Ancient ballads like The Blind Beggar (early 17th century) have been discovered in the repertoires of non-lterate Traveller singers whittled down from unsingable epics to 6-7-8 beautifully concise versions.
The Unfortunate Rake is not only to be found in hundreds of versions, but has divided into two distinct types, 'The Bad Girl's Lament' and 'The Unfortunate Rake'.
Fifty plus of Child's 'English and Scottish Popular Ballads' have been recorded from field singers, (Travellers, small farmers, land labourers, - rural and urban workers in general) in hundreds of distinct versions in the Irish Republic over the last 40 years.
Irish Traveller (Wexford) singers from the same family have been found to have at least half-a-dozen DISTINCTLY DIFFERENT versions of The Outlandish Knight, (probably the most popular ballad in that community).
Ballads such as Johnny Scott, The Maid and the Palmer, Sweet William and Fair Margaret, The Demon Lover, Prince Robert...... many more long disappeared from the British repertoire have been discovered in Ireland.

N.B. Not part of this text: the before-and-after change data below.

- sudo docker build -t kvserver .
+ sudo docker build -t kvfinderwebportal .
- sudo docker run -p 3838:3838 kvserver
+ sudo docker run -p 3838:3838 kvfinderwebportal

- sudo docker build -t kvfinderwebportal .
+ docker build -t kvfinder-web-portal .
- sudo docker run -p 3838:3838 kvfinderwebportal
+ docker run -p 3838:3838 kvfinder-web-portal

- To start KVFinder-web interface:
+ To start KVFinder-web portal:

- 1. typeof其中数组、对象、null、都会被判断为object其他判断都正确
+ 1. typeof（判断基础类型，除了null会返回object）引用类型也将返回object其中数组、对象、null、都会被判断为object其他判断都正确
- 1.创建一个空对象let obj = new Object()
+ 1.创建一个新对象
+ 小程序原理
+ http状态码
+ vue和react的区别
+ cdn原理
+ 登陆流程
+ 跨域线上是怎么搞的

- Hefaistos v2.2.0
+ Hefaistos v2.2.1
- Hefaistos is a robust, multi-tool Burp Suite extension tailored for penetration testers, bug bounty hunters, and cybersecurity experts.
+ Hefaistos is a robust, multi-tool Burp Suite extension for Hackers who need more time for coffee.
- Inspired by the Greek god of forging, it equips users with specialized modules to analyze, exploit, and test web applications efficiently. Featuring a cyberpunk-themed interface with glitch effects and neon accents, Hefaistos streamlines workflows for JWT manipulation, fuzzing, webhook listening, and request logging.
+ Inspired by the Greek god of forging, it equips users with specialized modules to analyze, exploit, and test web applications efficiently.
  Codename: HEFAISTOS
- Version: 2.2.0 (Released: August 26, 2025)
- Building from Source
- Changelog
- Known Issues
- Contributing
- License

Songs transmitted via the oral tradition invariably take on the characteristics of the area where they move to, occupationally, socially and geographically. The names of the characters withing the songs change constantly and the as do the locations.
Relatively new ANONYMOUS songs (within the lifetimes of the singers, and sometimes within as little as five years of the event described in the song) have been recorded from both Travellers and rural Irish singers.
We have oral descriptions of singers and storytellers (Traveller and settled) passing on their songs and stories and some time later hearing them in multi-versions.
The FACT that there exists a massive repertoire of songs for whom the composers, and even the geographical origins is unknown is totally unprecedented, certainly in the western world.
Explain any of these and you might have covered the foothills of the mountain that is the oral folk tradition.